Уже дома, в Саратове, я все время возвращалась и возвращалась в памяти к этому месту – «Яд ва-Шем». И перед моими глазами все плыли эти лесистые холмы в ярком закате, и одинокий вагон над обрывом, устремленный в никуда, – памятник всем, кого увезли в пламя топки… Никак не могла я отделаться от этих картин, они во мне, поверите ли, звучали, как музыка…
И я стала думать о том, что это, конечно, замечательная идея и великое ее воплощение: поименно вспомнить всех замученных, сожженных, расстрелянных… Воистину вернуть теням место и имя… Потом пришло в голову, что хорошо бы создать такой всемирный гигантский музей, в котором бы огромный штат сотрудников собирал имена вообще всех замученных на земле.
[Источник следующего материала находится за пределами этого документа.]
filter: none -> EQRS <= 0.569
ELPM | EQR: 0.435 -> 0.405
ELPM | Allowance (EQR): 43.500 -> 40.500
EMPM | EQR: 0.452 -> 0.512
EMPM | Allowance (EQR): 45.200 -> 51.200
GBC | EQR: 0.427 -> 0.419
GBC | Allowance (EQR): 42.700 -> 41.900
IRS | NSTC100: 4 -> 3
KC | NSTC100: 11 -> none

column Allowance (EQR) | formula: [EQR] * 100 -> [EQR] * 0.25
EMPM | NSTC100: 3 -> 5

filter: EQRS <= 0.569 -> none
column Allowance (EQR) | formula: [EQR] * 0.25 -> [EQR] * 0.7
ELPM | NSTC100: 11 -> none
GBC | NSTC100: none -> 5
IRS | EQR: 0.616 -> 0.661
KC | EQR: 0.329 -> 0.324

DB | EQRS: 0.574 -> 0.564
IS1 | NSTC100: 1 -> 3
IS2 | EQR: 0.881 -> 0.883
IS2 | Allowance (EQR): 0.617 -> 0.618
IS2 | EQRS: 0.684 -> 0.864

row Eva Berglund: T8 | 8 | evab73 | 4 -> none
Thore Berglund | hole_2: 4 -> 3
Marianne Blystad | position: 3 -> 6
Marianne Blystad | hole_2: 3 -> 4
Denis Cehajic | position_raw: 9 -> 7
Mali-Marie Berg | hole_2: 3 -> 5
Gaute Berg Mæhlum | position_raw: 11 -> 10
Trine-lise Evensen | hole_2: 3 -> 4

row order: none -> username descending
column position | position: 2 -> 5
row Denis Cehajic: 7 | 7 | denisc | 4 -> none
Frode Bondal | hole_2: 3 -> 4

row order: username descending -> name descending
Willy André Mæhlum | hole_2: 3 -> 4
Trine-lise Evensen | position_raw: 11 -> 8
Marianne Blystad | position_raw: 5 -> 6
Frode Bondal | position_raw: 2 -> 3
Свидетельство и напоминание о том, что люди делали и продолжают делать друг с другом!.. Но я опять сбиваюсь на что-то абстрактно-всемирное. Надо бы конкретней.
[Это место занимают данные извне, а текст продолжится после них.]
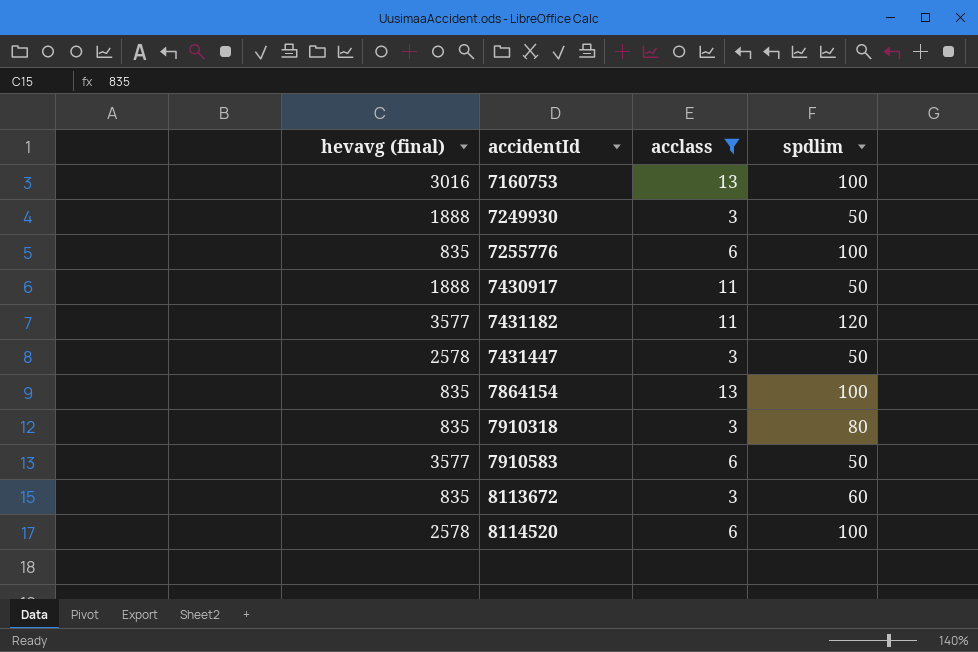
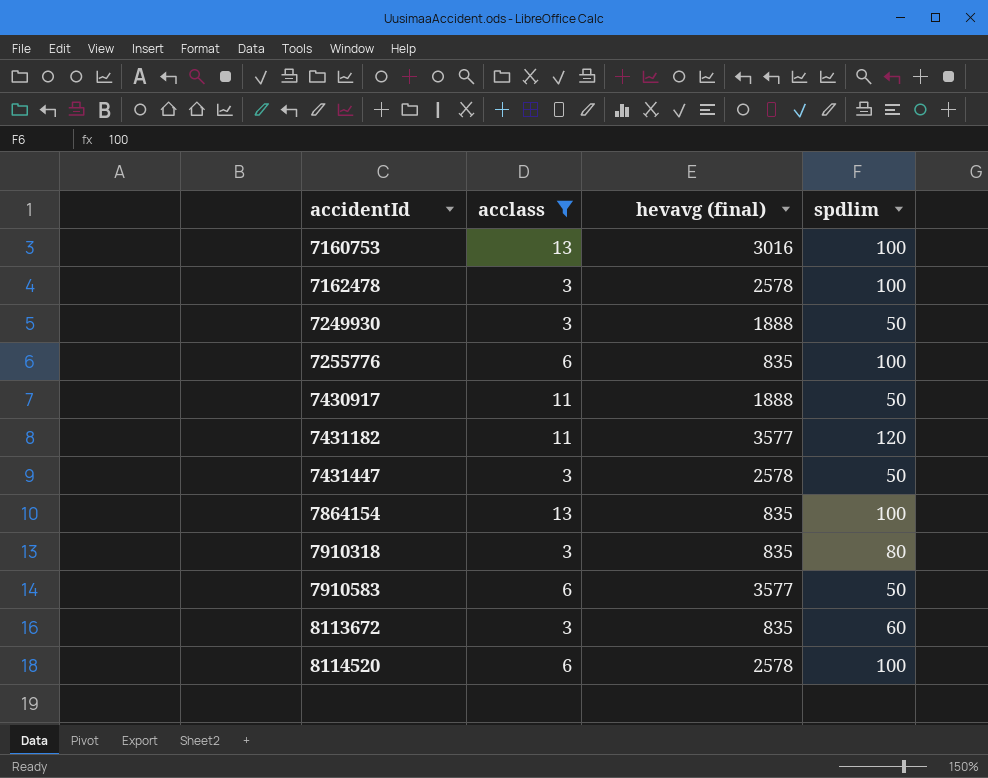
column hevavg (final) | position: 1 -> 3
row 7162478: none -> 3 | 2578 | 100

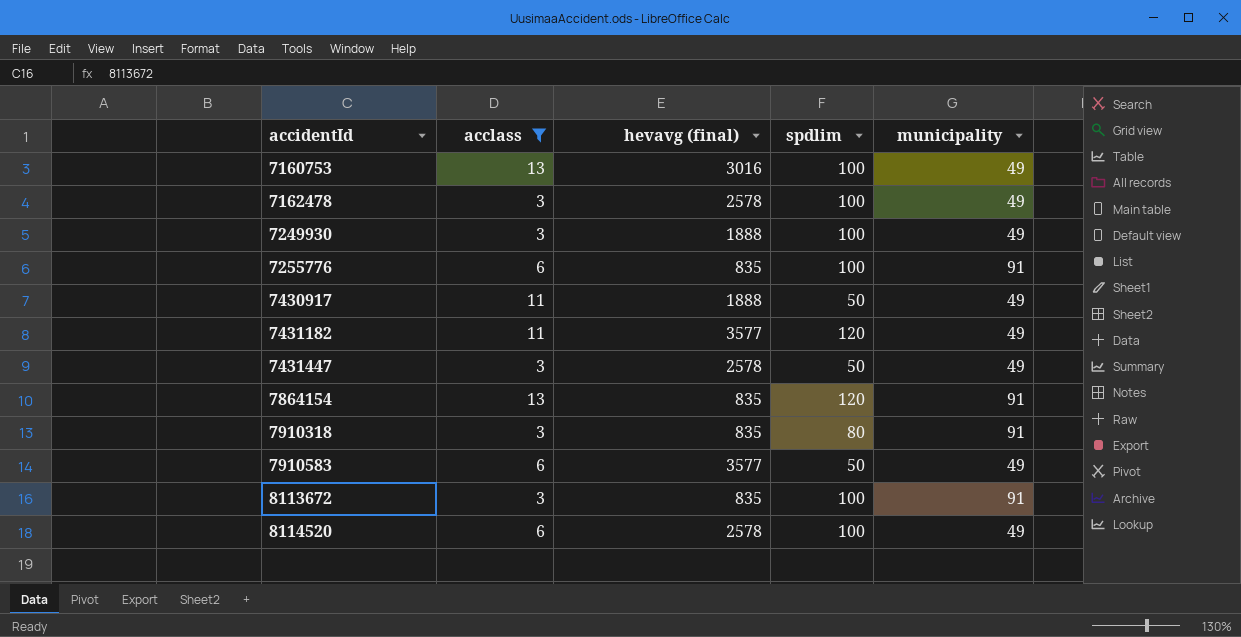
column municipality | position: none -> 5
7249930 | spdlim: 50 -> 100
7864154 | spdlim: 100 -> 120
8113672 | spdlim: 60 -> 100

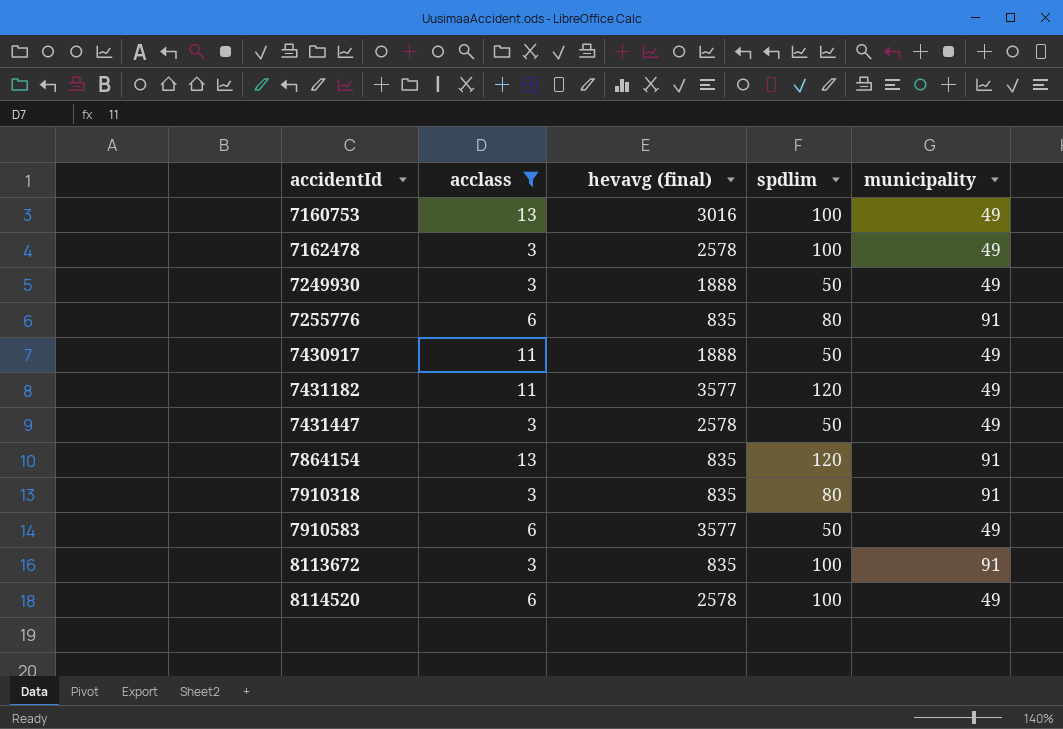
7249930 | spdlim: 100 -> 50
7255776 | spdlim: 100 -> 80

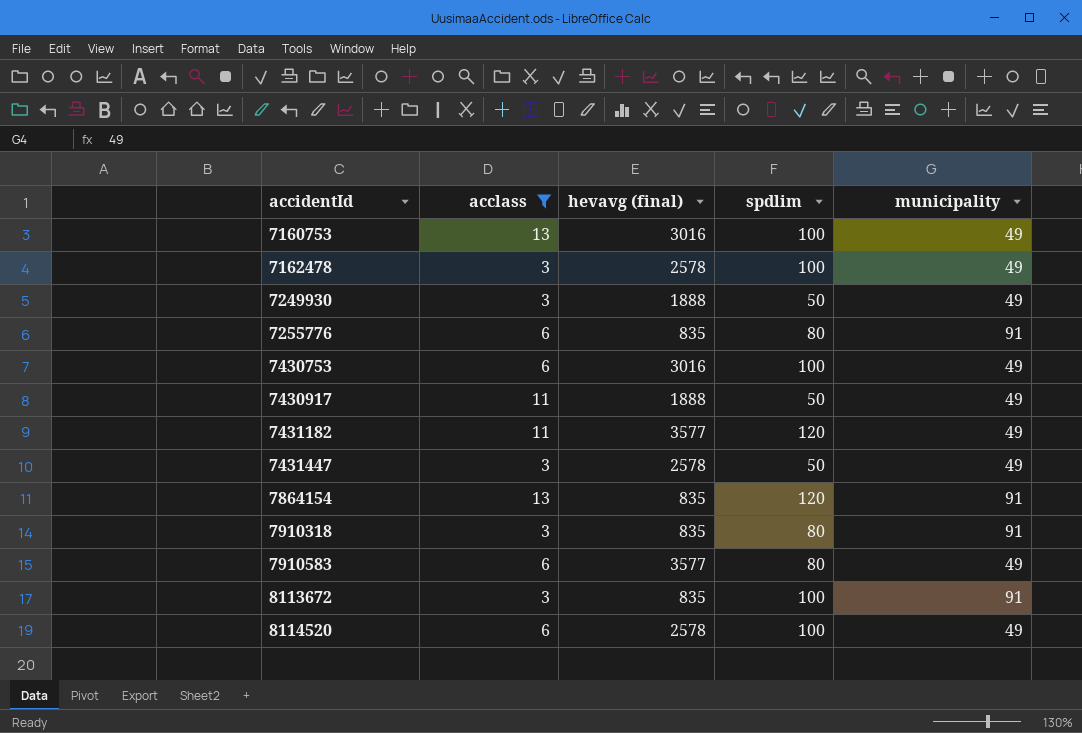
row 7430753: none -> 6 | 3016 | 100 | 49
7910583 | spdlim: 50 -> 80

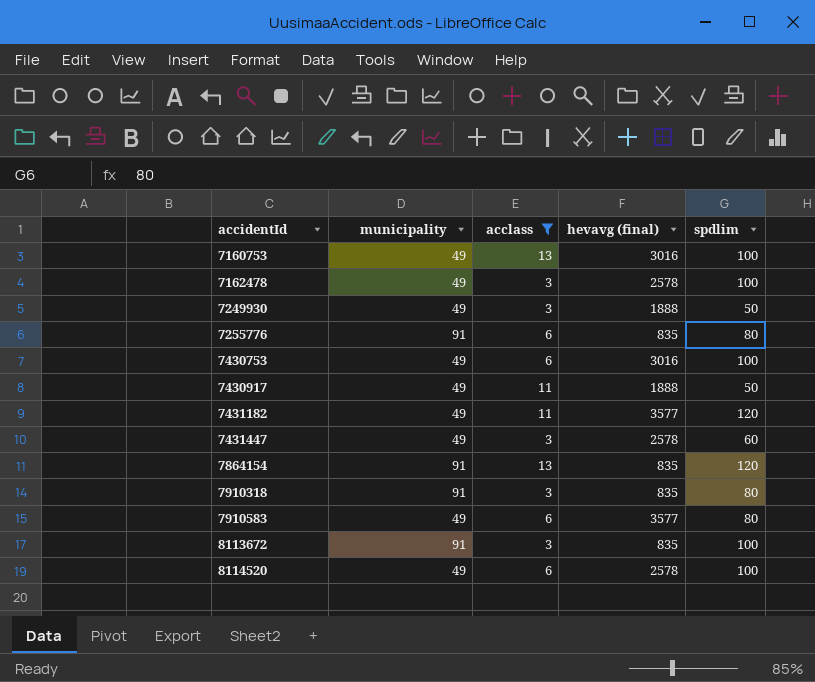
column municipality | position: 5 -> 2
7431447 | spdlim: 50 -> 60

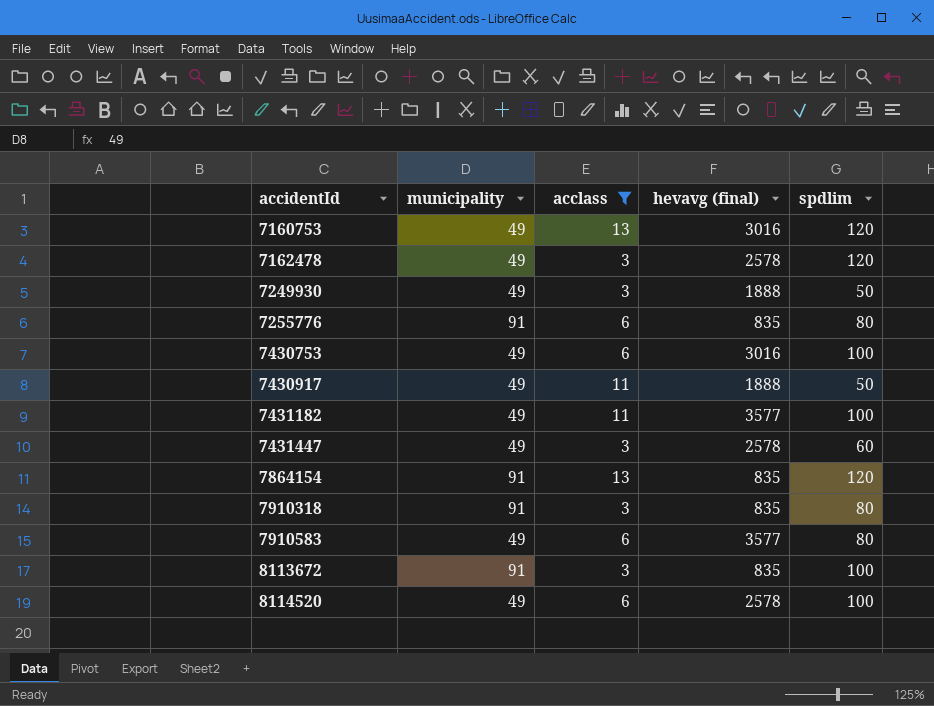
7160753 | spdlim: 100 -> 120
7162478 | spdlim: 100 -> 120
7431182 | spdlim: 120 -> 100

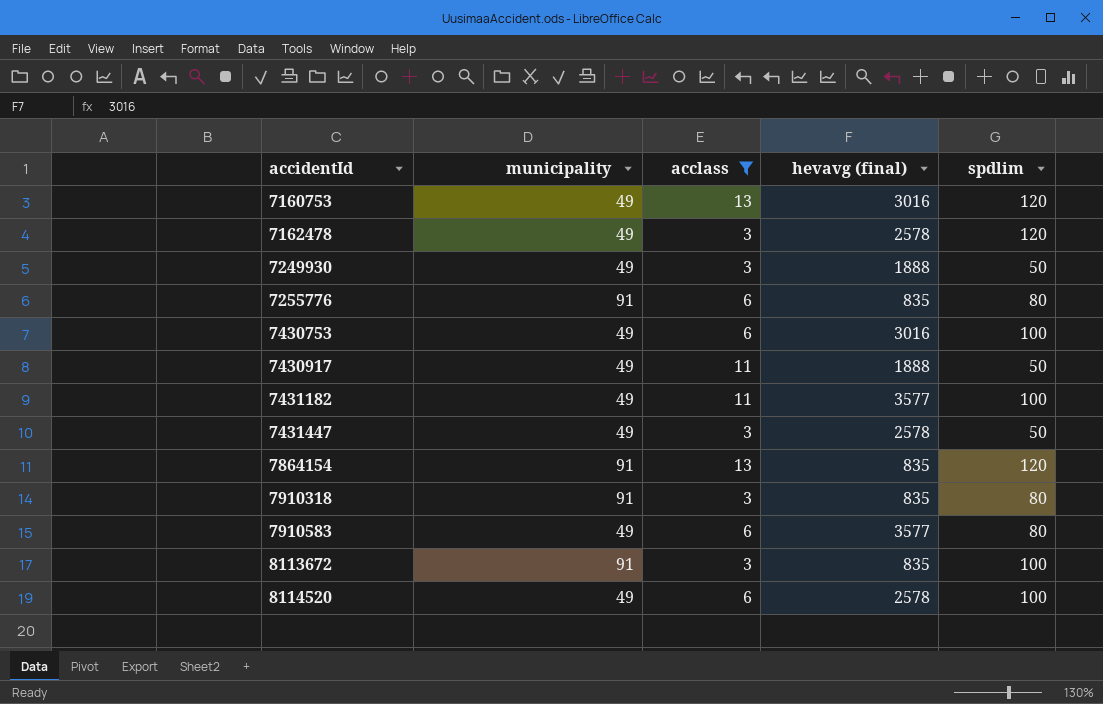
7431447 | spdlim: 60 -> 50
А конкретней, речь пойдет о моей семье. Да нет, в мясорубке двадцатого века почти все мои самые близкие остались живы. Почти… Во всяком случае, к Катастрофе они прямого отношения не имели. То есть, никак не представляют интереса для Вашего замечательного музея.
И все же…
И все же мне захотелось написать о них: о деде и о Лайме. И о двадцативосьмилетней моей бабушке. Просто записать теми словами, какими я слышала эти истории с детства. Освободиться от настойчивого и странного – не желания даже, а внутреннего веления. Может, напишу вот и успокоюсь. А Вы уж простите меня за неожиданное письмо. Эти несколько листков, написанных скороговоркой, не займут много места среди миллионов документов грандиозного архива «Яд ва-Шем».
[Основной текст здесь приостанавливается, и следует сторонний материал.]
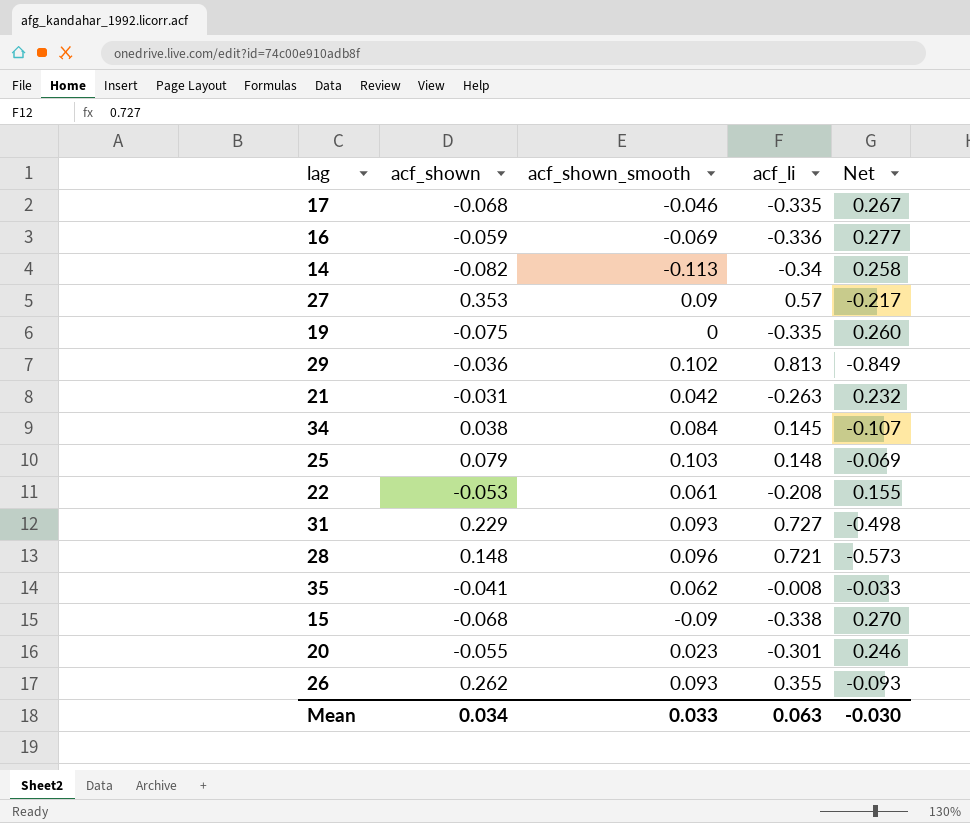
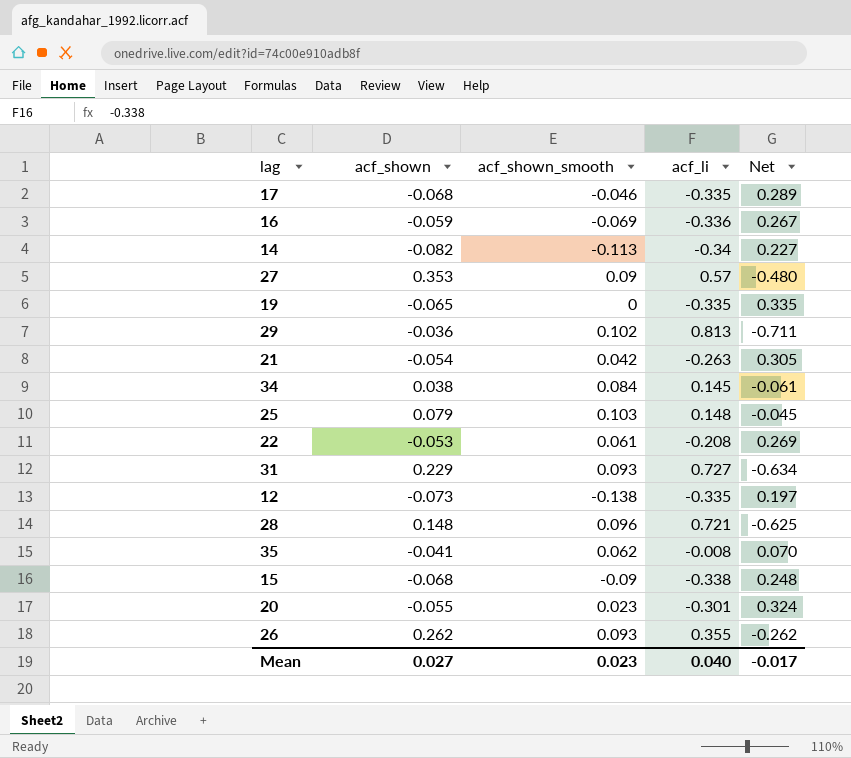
column Net | formula: [acf_shown] - [acf_li] -> [acf_shown_smooth] - [acf_li]
19 | acf_shown: -0.075 -> -0.065
21 | acf_shown: -0.031 -> -0.054
row 12: none -> -0.073 | -0.138 | -0.335 | 0.197
Mean | acf_shown: 0.034 -> 0.027
Mean | acf_shown_smooth: 0.033 -> 0.023
Mean | acf_li: 0.063 -> 0.040
Mean | Net: -0.030 -> -0.017

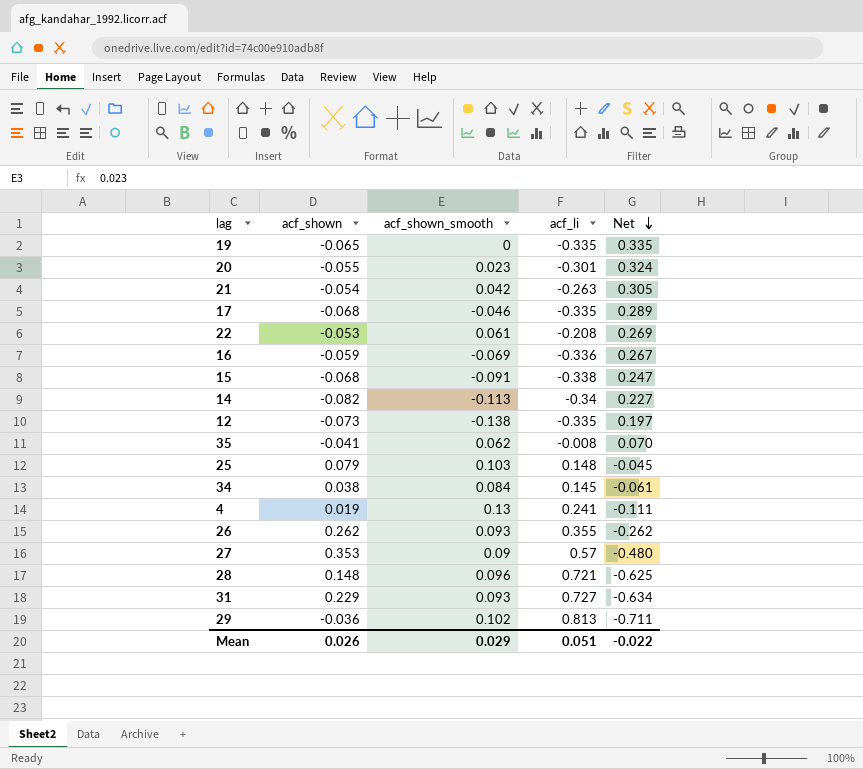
row order: none -> Net descending
15 | acf_shown_smooth: -0.09 -> -0.091
15 | Net: 0.248 -> 0.247
row 4: none -> 0.019 | 0.13 | 0.241 | -0.111
Mean | acf_shown: 0.027 -> 0.026
Mean | acf_shown_smooth: 0.023 -> 0.029
Mean | acf_li: 0.040 -> 0.051
Mean | Net: -0.017 -> -0.022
…Мой дед Мося, Моисей Гуревич, до войны сделал головокружительную карьеру: в 28 лет стал замуправляющего городским банком. Вообще-то в банке было трое служащих: управляющий, дед и уборщица. И находился этот единственный банк в белорусском городке Костюковичи… Тут важно добавить, что мой дед Мося был здоровенным мужчиной – что называется, косая сажень в плечах, – сплошь заросшим густым черным волосом; в моей памяти разве что на ладонях они у него не росли.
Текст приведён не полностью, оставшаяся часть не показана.